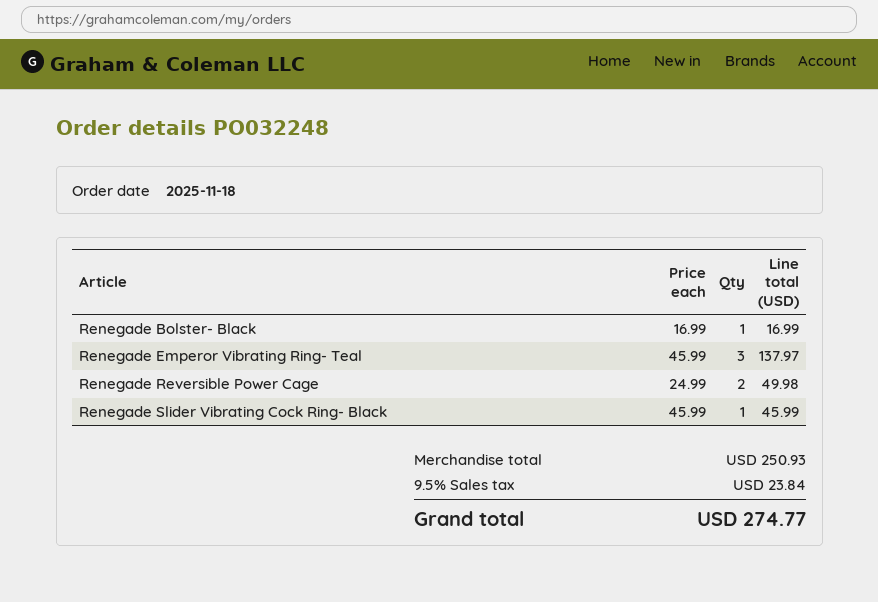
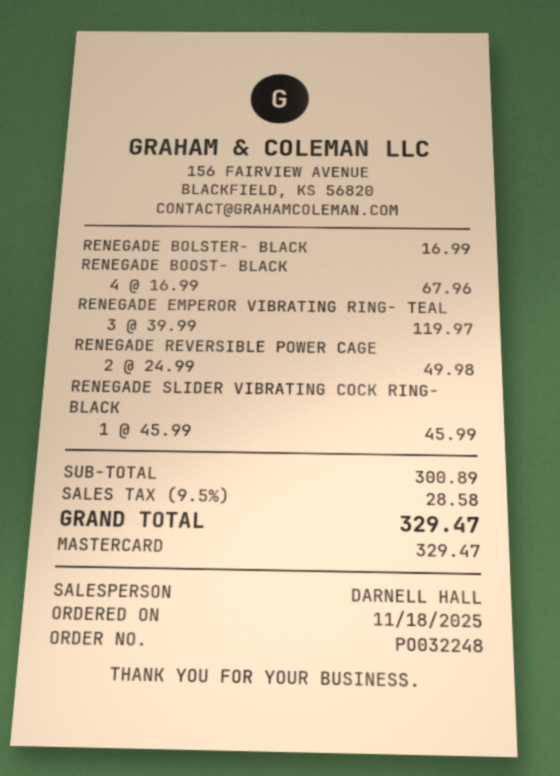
Renegade Emperor Vibrating Ring- Teal: 3 x 45.99 = 137.97 -> 3 x 39.99 = 119.97
RENEGADE BOOST- BLACK: none -> 4 x 16.99 = 67.96
subtotal: 250.93 -> 300.89
tax: 9.5% = 23.84 -> 9.5% = 28.58
total: 274.77 -> 329.47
-- -- --
--- Work task ---
Drop every picture and repeat the rest of the entries exactly.

--- Answer box ---
Renegade Emperor Vibrating Ring- Teal: 3 x 45.99 = 137.97 -> 3 x 39.99 = 119.97
RENEGADE BOOST- BLACK: none -> 4 x 16.99 = 67.96
subtotal: 250.93 -> 300.89
tax: 9.5% = 23.84 -> 9.5% = 28.58
total: 274.77 -> 329.47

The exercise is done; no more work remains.